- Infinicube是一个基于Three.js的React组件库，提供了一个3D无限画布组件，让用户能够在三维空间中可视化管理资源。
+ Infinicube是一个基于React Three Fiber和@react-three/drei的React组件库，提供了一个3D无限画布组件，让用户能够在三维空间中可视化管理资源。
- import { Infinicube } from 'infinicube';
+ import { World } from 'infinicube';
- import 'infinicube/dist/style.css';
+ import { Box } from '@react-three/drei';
--
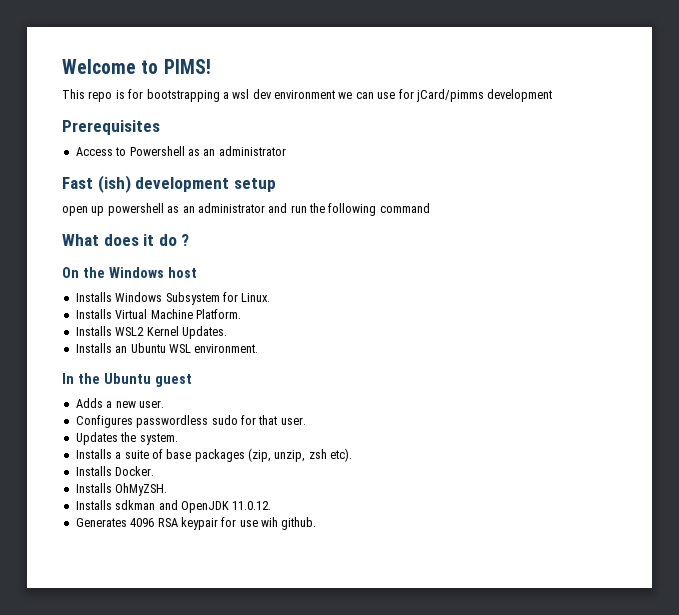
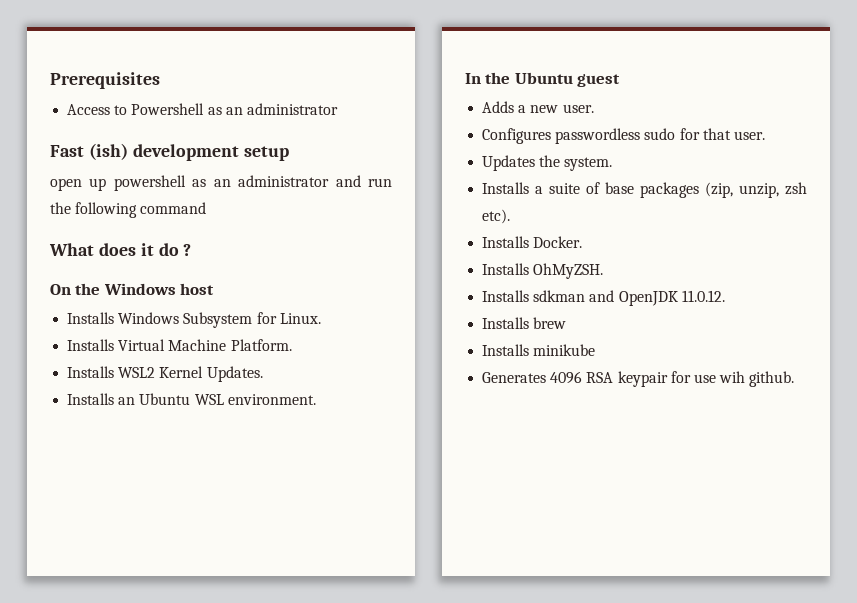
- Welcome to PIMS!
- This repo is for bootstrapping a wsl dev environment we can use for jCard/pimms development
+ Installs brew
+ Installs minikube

[WHAT THE TASK REQUIRES]: Each line of the data that contains "让用户能够在三维空间中可视化管理资源" belongs in the answer.

[WRITTEN SOLUTION]:
- Infinicube是一个基于Three.js的React组件库，提供了一个3D无限画布组件，让用户能够在三维空间中可视化管理资源。
+ Infinicube是一个基于React Three Fiber和@react-three/drei的React组件库，提供了一个3D无限画布组件，让用户能够在三维空间中可视化管理资源。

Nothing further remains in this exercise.